Mandy Stein’s captivating feature documentary covers the rise and fall of the infamous music club CBGB and the founder, country guitarist Hilly Kristal. It opened December 1973 in the heart of New York City’s Bowery on the lower east side, which, at that time, was a seamy neighborhood of flophouses, drug addicts and prostitutes. The front-door awning carried the initials CBGB with a smaller OMFUG underneath. This stood for Country Blue Grass Blues and Other Music for Uplifting Gormandizers (ravenous eaters of music).

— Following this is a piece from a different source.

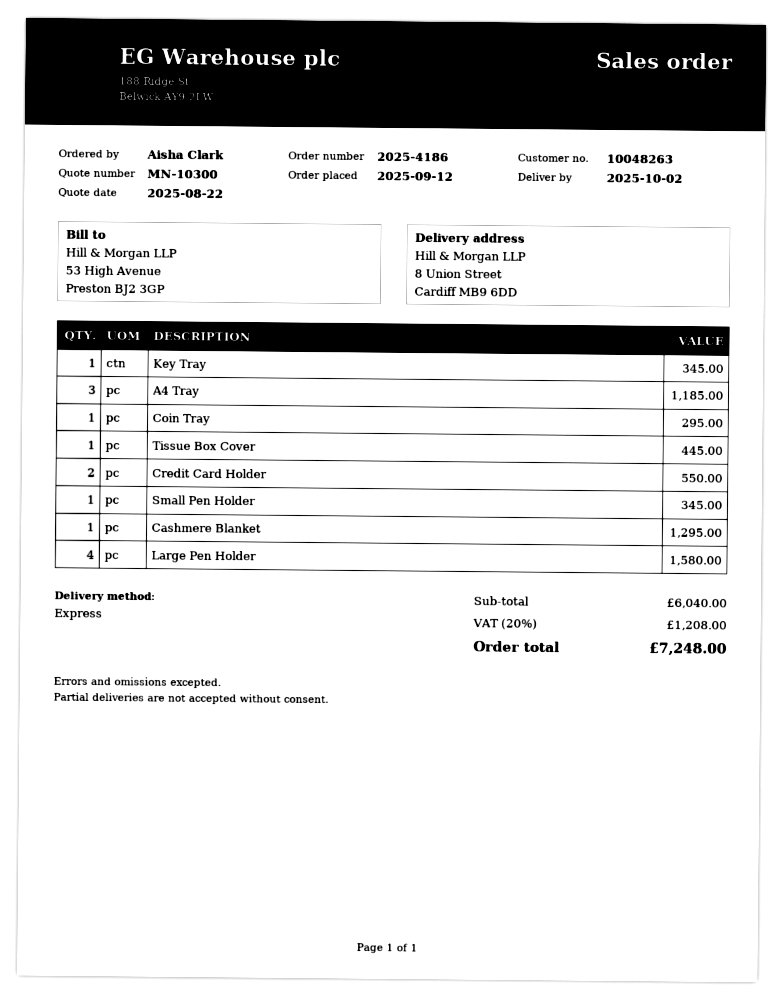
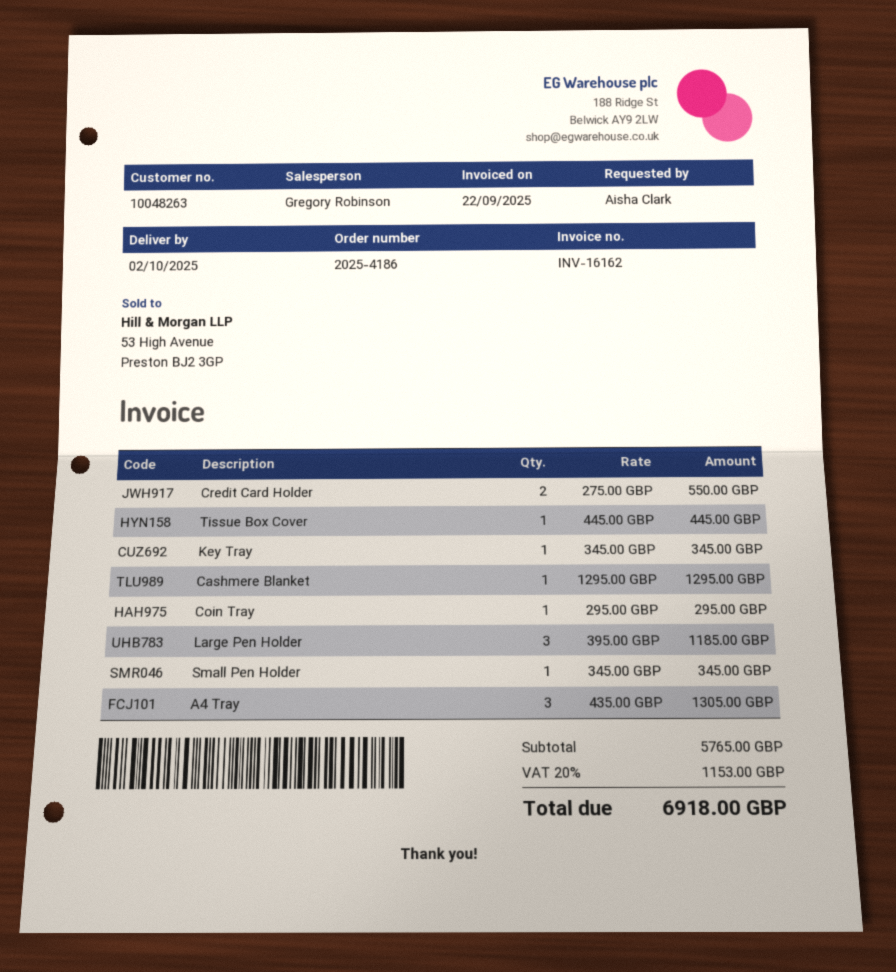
A4 Tray: 3 for 1185.00 -> 3 for 1305.00
Large Pen Holder: 4 for 1580.00 -> 3 for 1185.00
subtotal: 6040.00 -> 5765.00
tax: 20% = 1208.00 -> 20% = 1153.00
total: 7248.00 -> 6918.00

Kristal soon changed the music program to include local rock acts as they were more plentiful than country blues groups. Eventually acts like the Ramones, Talking Heads (whose song “Burning Down the House” gave the film its title), Patti Smith and others worked out their material onstage to small audiences at CBGB. This work would later be known as punk and new wave. Sadly, Hilly Kristal’s health began to fade. An epic battle ensued with his landlord, the non-profit Home Residence Organization, whose owner Muzzi Rosenblatt wanted the club out no matter the cost.
Serious moves were made to relocate the club to Las Vegas, an appropriate place for the free-for-all the performances had become. Although the club made no money, expenses would be “covered” with the CBGB clothing franchise. However, Kristal became very sick, could not complete the deal, and lost a court appeal for hundreds of thousands of dollars in back rent.

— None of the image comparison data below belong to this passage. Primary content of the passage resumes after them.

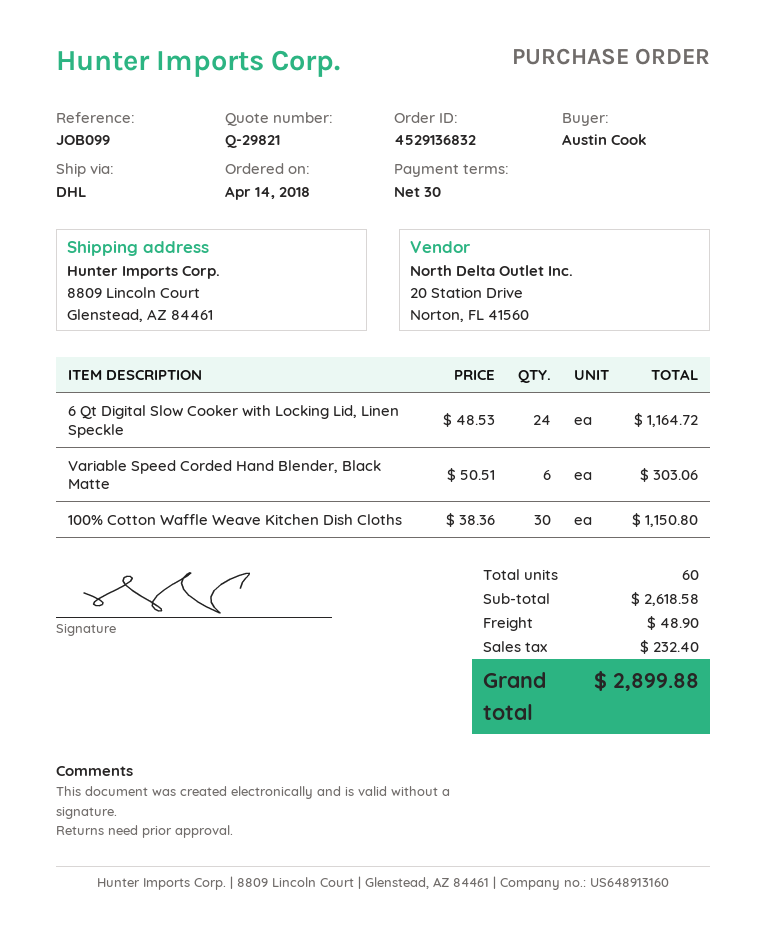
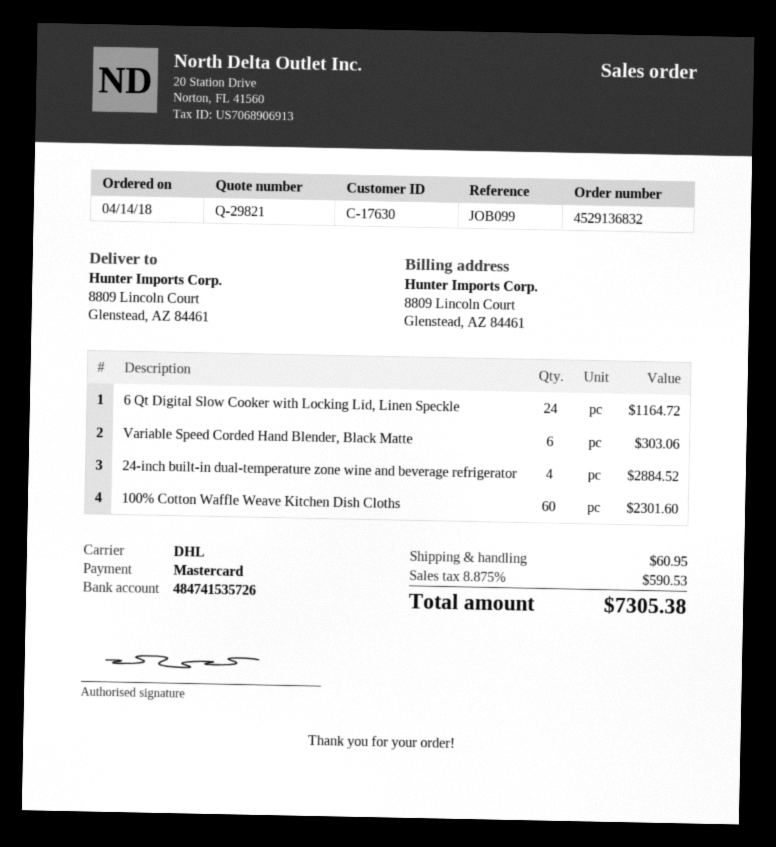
100% Cotton Waffle Weave Kitchen Dish Cloths: 30 for 1150.80 -> 60 for 2301.60
24-inch built-in dual-temperature zone wine and beverage refrigerator: none -> 4 for 2884.52
shipping: 48.90 -> 60.95
tax: 232.40 -> 590.53
total: 2899.88 -> 7305.38

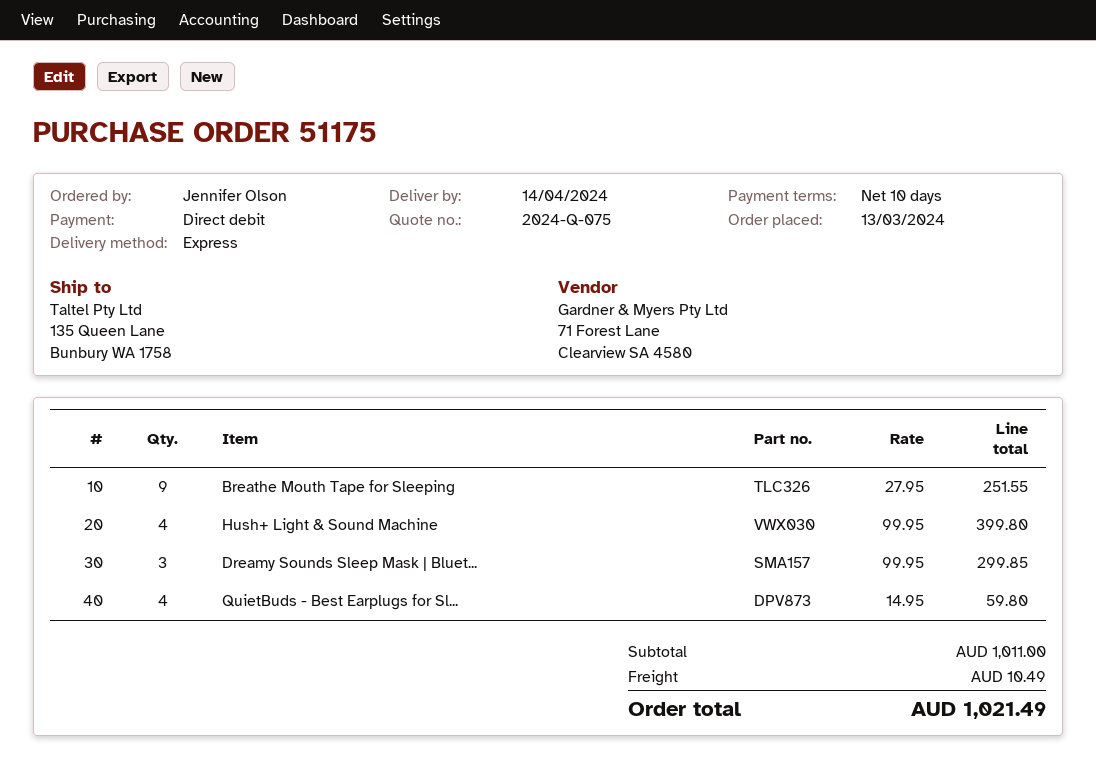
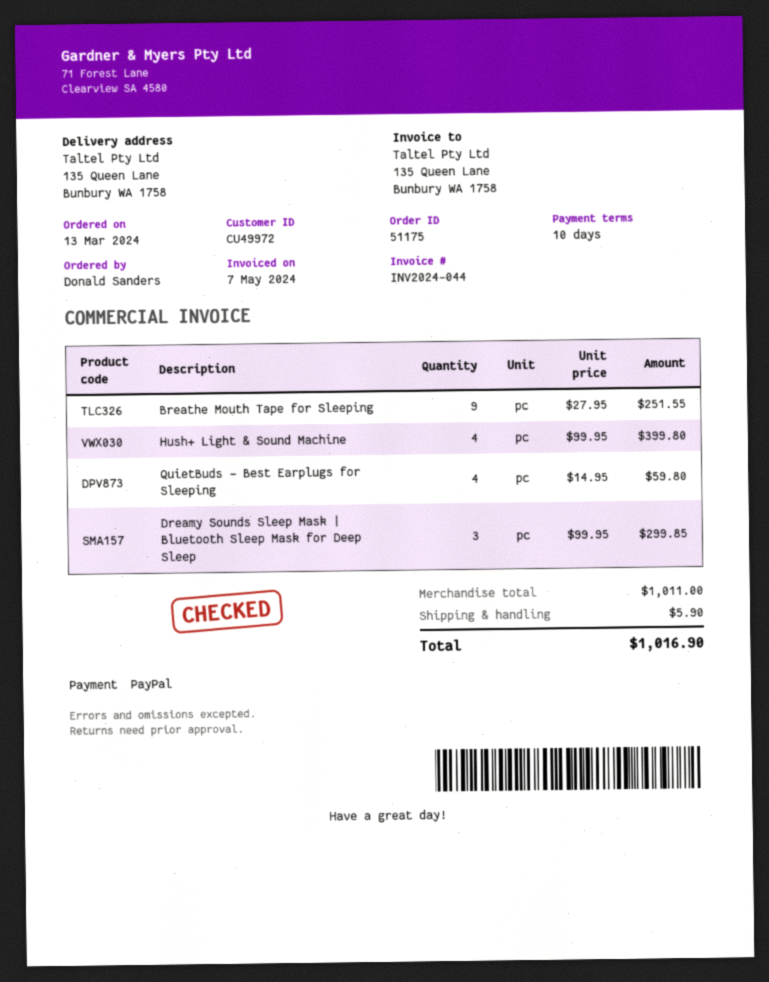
ordered by: Jennifer Olson -> Donald Sanders
payment method: direct debit -> PayPal
shipping: 10.49 -> 5.90
total: 1021.49 -> 1016.90

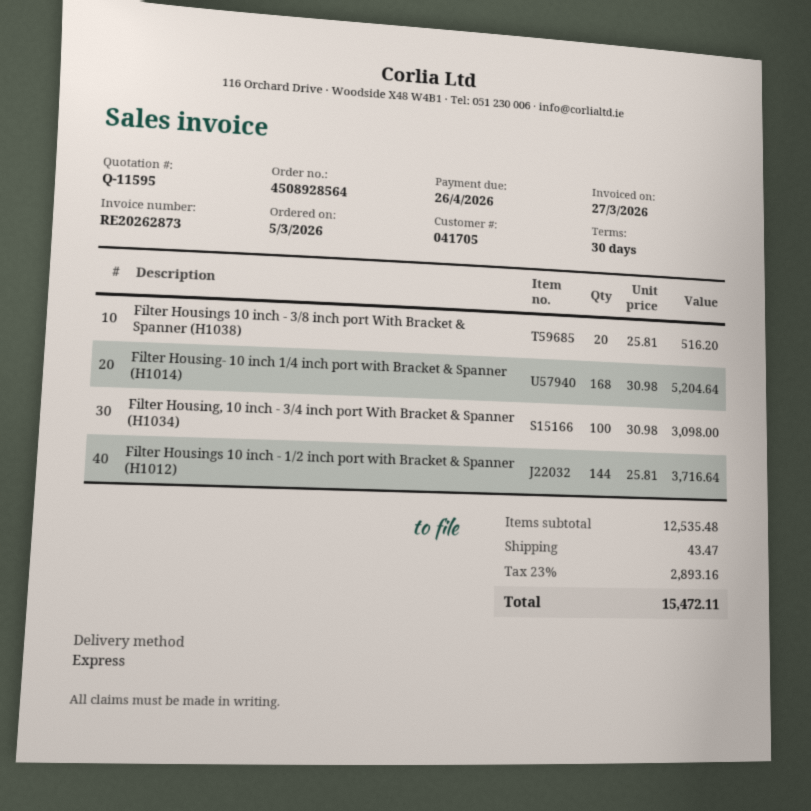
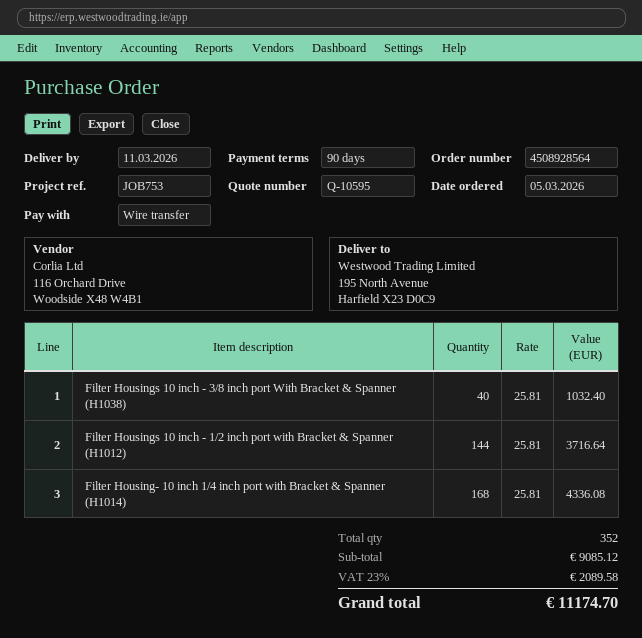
quote number: Q-11595 -> Q-10595
payment terms: 30 days -> 90 days
Filter Housings 10 inch - 3/8 inch port With Bracket & Spanner (H1038): 20 x 25.81 = 516.20 -> 40 x 25.81 = 1032.40
Filter Housing- 10 inch 1/4 inch port with Bracket & Spanner (H1014): 168 x 30.98 = 5204.64 -> 168 x 25.81 = 4336.08
Filter Housing, 10 inch - 3/4 inch port With Bracket & Spanner (H1034): 100 x 30.98 = 3098.00 -> none
subtotal: 12535.48 -> 9085.12
shipping: 43.47 -> none
tax: 23% = 2893.16 -> 23% = 2089.58
total: 15472.11 -> 11174.70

Famed guitarist Steve van Zandt (Tony Soprano’s second in command, Silvio Dante in a bandanna?) seemed to idolize Hilly, as did other famous musicians and media artists interviewed, but they seemed helpless to save the club. The 2006 footage shows a great closing party; one year later Hilly died of lung cancer.

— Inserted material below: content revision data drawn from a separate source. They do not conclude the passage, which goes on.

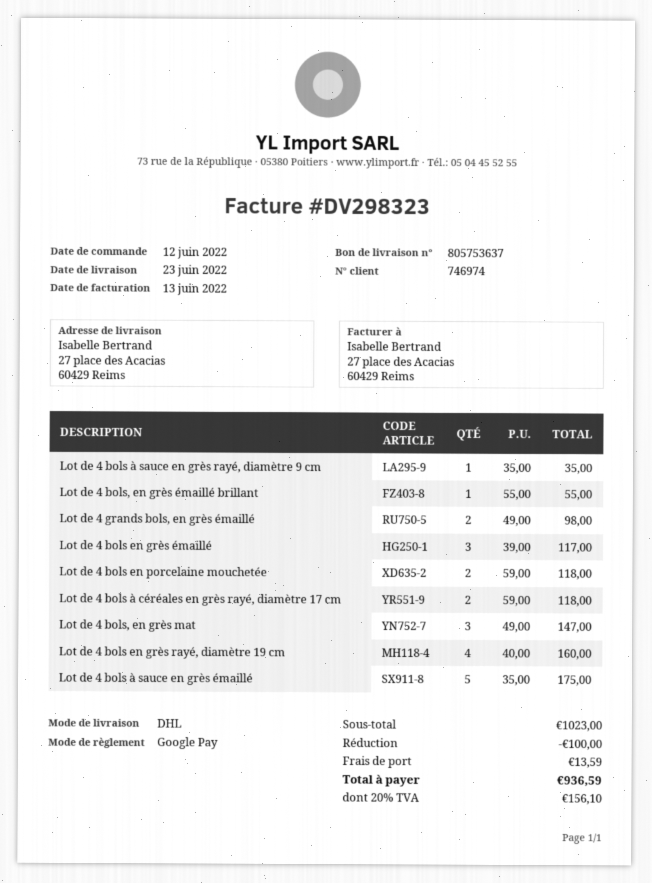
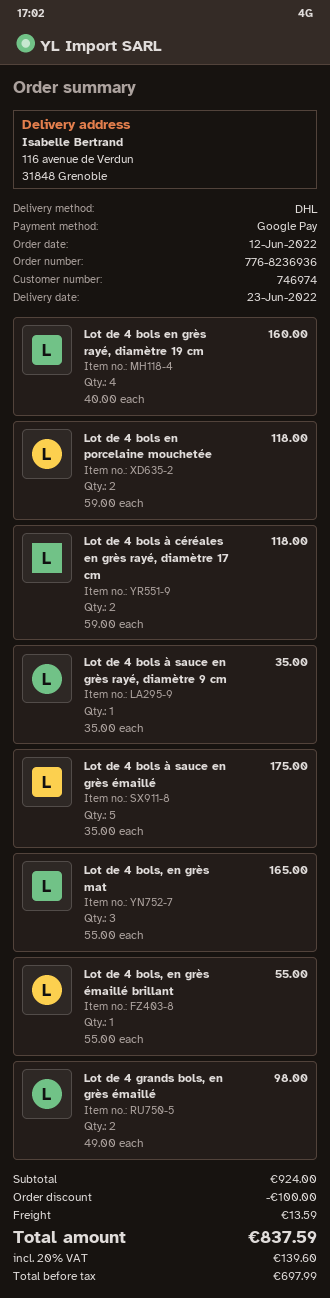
ship to: 27 place des Acacias, 60429 Reims -> 116 avenue de Verdun, 31848 Grenoble
Lot de 4 bols en grès émaillé: 3 x 39.00 = 117.00 -> none
Lot de 4 bols, en grès mat: 3 x 49.00 = 147.00 -> 3 x 55.00 = 165.00
subtotal: 1023.00 -> 924.00
tax: 20% = 156.10 -> 20% = 139.60
total: 936.59 -> 837.59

Background information: Director Mandy Stein’s mother, Linda Stein, was the manager of the Ramones and appears in the archival film footage. Later she became New York\'s real estate broker to the stars dealing with celebrity elite such as Elton John and Angelina Jolie. In 2007 Linda Stein was gruesomely murdered by her former personal assistant, who initially admitted to the crime saying Stein, “just kept yelling at her.” She later rescinded her plea in court. The assistant’s family tried to implicate Mandy Stein in the killing since Mandy and her sister had discovered their mother’s body in her apartment on 78th St and Fifth Avenue. This film is dedicated “to Linda.”